WORK TASK: Work through the records below and tally every line containing "discount". Reply with the total alone.

[Dataset items]

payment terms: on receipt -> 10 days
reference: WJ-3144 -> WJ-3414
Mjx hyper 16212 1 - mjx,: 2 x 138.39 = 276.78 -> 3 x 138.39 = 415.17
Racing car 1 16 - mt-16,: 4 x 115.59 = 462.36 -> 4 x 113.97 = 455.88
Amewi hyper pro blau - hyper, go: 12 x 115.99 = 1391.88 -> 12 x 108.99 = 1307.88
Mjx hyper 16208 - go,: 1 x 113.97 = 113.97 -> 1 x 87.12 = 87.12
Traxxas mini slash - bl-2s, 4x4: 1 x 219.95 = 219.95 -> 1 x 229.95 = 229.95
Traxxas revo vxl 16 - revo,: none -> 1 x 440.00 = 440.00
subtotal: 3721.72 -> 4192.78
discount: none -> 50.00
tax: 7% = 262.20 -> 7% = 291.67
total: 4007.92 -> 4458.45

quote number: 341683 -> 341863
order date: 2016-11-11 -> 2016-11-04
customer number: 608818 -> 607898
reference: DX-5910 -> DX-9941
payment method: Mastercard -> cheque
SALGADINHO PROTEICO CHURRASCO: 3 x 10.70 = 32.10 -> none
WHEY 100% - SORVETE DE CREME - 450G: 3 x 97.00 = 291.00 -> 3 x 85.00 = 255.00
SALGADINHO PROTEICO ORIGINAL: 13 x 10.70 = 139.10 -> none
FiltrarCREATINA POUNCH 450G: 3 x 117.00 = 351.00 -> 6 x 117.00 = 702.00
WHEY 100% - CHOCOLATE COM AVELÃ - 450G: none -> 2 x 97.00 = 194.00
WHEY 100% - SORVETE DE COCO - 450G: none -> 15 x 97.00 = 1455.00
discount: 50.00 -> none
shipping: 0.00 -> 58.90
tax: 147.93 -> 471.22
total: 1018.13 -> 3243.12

YOUR SOLUTION: 2